- **Dataset**:
»»

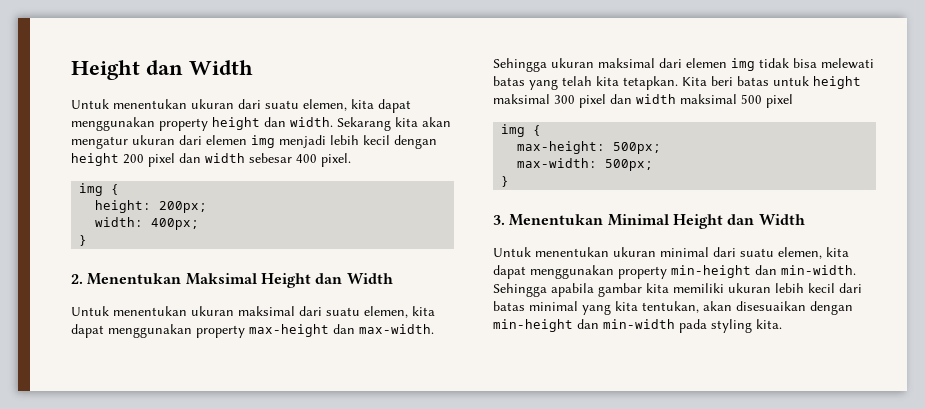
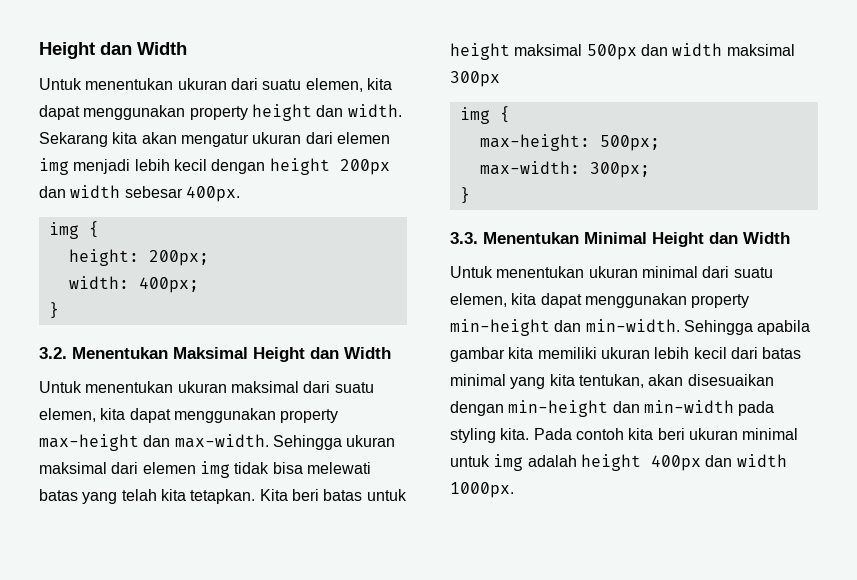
- Sekarang kita akan mengatur ukuran dari elemen img menjadi lebih kecil dengan height 200 pixel dan width sebesar 400 pixel.
+ Sekarang kita akan mengatur ukuran dari elemen img menjadi lebih kecil dengan height 200px dan width sebesar 400px.
- 2. Menentukan Maksimal Height dan Width
+ 3.2. Menentukan Maksimal Height dan Width
- Kita beri batas untuk height maksimal 300 pixel dan width maksimal 500 pixel
+ Kita beri batas untuk height maksimal 500px dan width maksimal 300px
- max-width: 500px;
+ max-width: 300px;
  }
- 3. Menentukan Minimal Height dan Width
+ 3.3. Menentukan Minimal Height dan Width
+ Pada contoh kita beri ukuran minimal untuk img adalah height 400px dan width 1000px.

««

- **Assignment**:
Scan the records above for the string "untuk", and copy every line where it turns up.

- **Exercise result**:
- Kita beri batas untuk height maksimal 300 pixel dan width maksimal 500 pixel
+ Kita beri batas untuk height maksimal 500px dan width maksimal 300px
+ Pada contoh kita beri ukuran minimal untuk img adalah height 400px dan width 1000px.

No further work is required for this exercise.